После возвращения в Калтех я спросил у экспериментаторов, что происходит с бета-распадами. Я помню трех парней – Ханс Иенсен, Олдер Вапстра и Феликс Бем, – они усадили меня на небольшой табурет и начали наперебой выкладывать все, что знали: экспериментальные данные из других частей страны и свои собственные. Поскольку я хорошо знал этих ребят и то, как тщательно они проводят эксперименты, я больше полагался на их результаты, чем на чужие. Их результаты, при отдельном рассмотрении, были не столь противоречивы; мешанина возникала только при сравнении их данных с данными других групп.
Наконец, я все в себя впитал и тут они сказали, что ситуация такая запутанная, что даже некоторые из давно установленных фактов стали подвергать сомнению, например, то, что бета-распад нейтрона происходит за счет S и T связи. Черт-те что. Мюррей говорит, что, может быть, бета-распад идет за счет V и A связи.
Я подпрыгиваю на табуретке и говорю: «Но тогда мне ясно ВСССССЕ!»
Они подумали, что я шучу. Но ведь на конференции в Рочестере я споткнулся именно на распадах нейтрона и протона: все укладывалось в мою модель, кроме них, но если это был V и A вариант, а не S и T, с ними тоже будет все в порядке. Таким образом, у меня в руках полная теория!
Той ночью я подсчитал все, что можно, с помощью своей теории. Первым делом я вычислил скорость распадов мюона и нейтрона. Если моя теория правильна, то они должны быть связаны определенным соотношением; она оказалась правильной с точностью до 9 процентов. Это довольно точно, девять процентов. Конечно, могло бы быть и лучше, но и этого вполне достаточно.
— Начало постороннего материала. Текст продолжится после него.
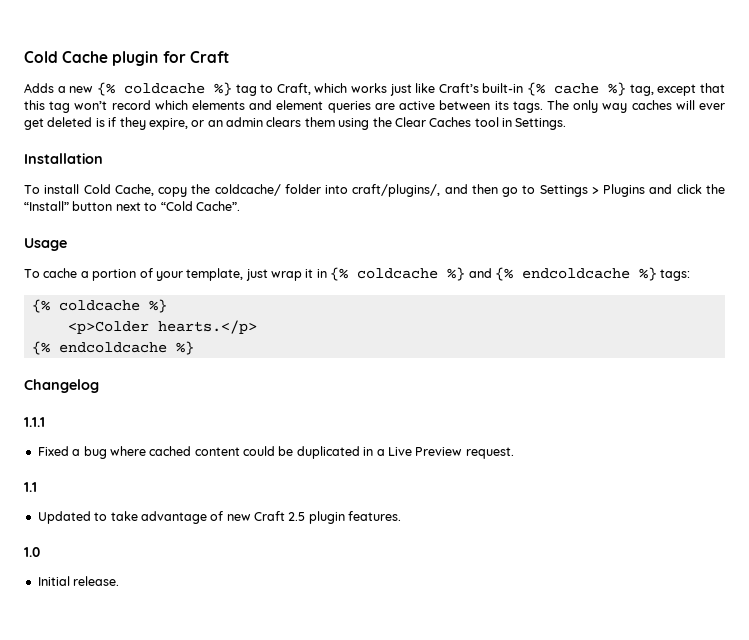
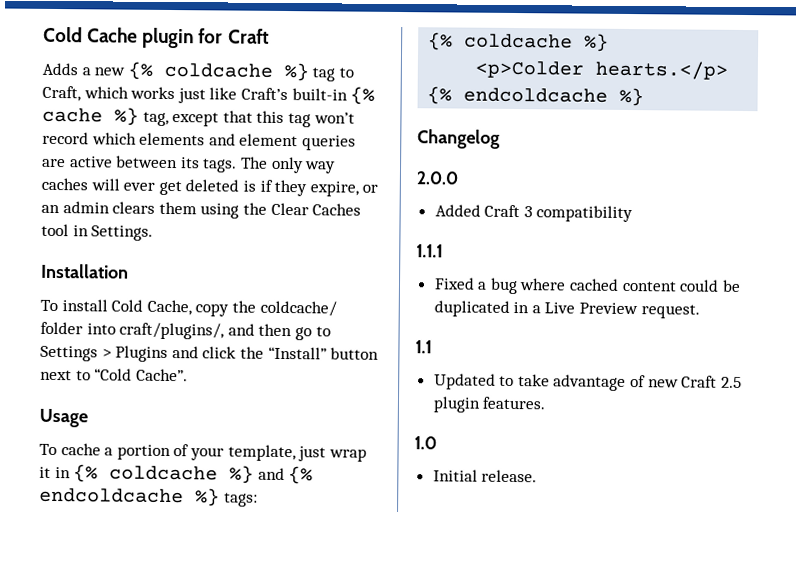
+ 2.0.0
+ Added Craft 3 compatibility

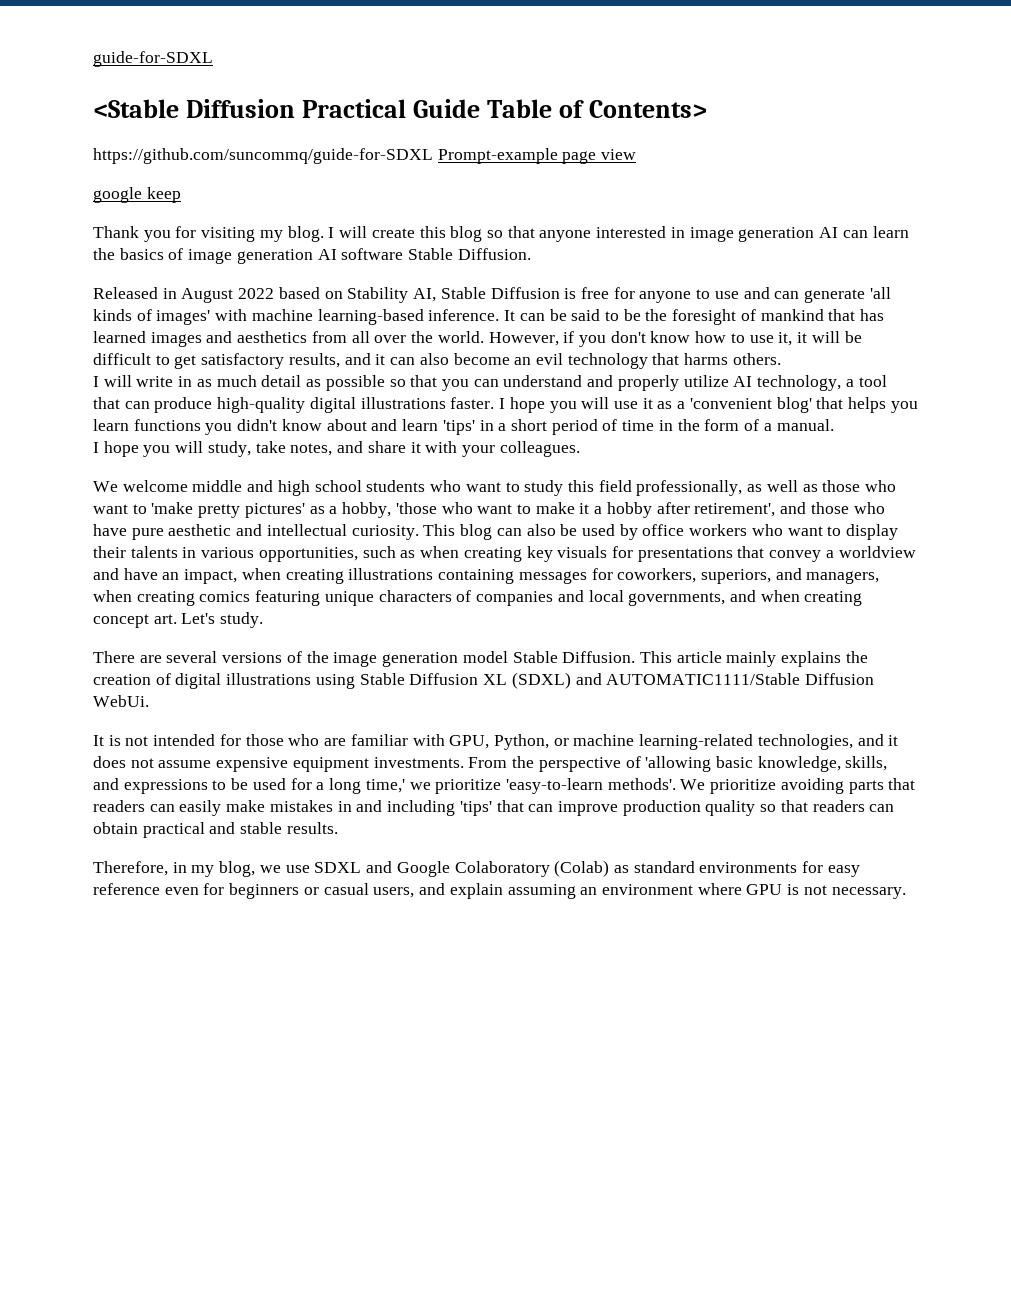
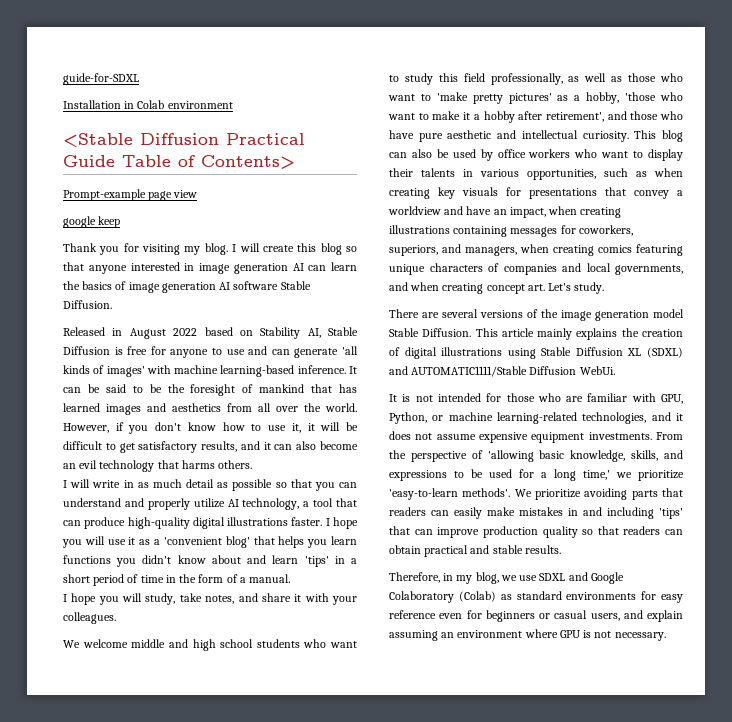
+ Installation in Colab environment
- https://github.com/suncommq/guide-for-SDXL Prompt-example page view
+ Prompt-example page view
Я продолжил свою работу, проверил кое-что еще, что подошло к моей теории, потом еще кое-что подошло, еще кое-что, все это привело меня в совершеннейший восторг. Впервые за всю свою карьеру ученого, и это случилось лишь однажды, я знал закон природы, которого не знал никто другой. (Конечно же, это было не так, но даже тогда, когда я впоследствии узнал, что, по крайней мере, Мюррей Гелл-Манн, а также Сударшан и Маршак разработали ту же самую теорию, это не испортило мою радость.)
Все, что я делал раньше, сводилось к тому, что я брал чью-то теорию и совершенствовал метод вычисления или использовал уравнение, например, уравнение Шредингера, чтобы объяснить какое-то явление, например, что происходит с гелием. Мы знаем и уравнение, и явление, но как все это работает?
Я подумал о Дираке, который тоже открыл новое уравнение – уравнение, показывающее поведение электрона, – у меня же было новое уравнение бета-распада, которое хоть и не было таким жизненно важным, как уравнение Дирака, было отнюдь не плохим. Это был единственный раз, когда я открыл новый закон.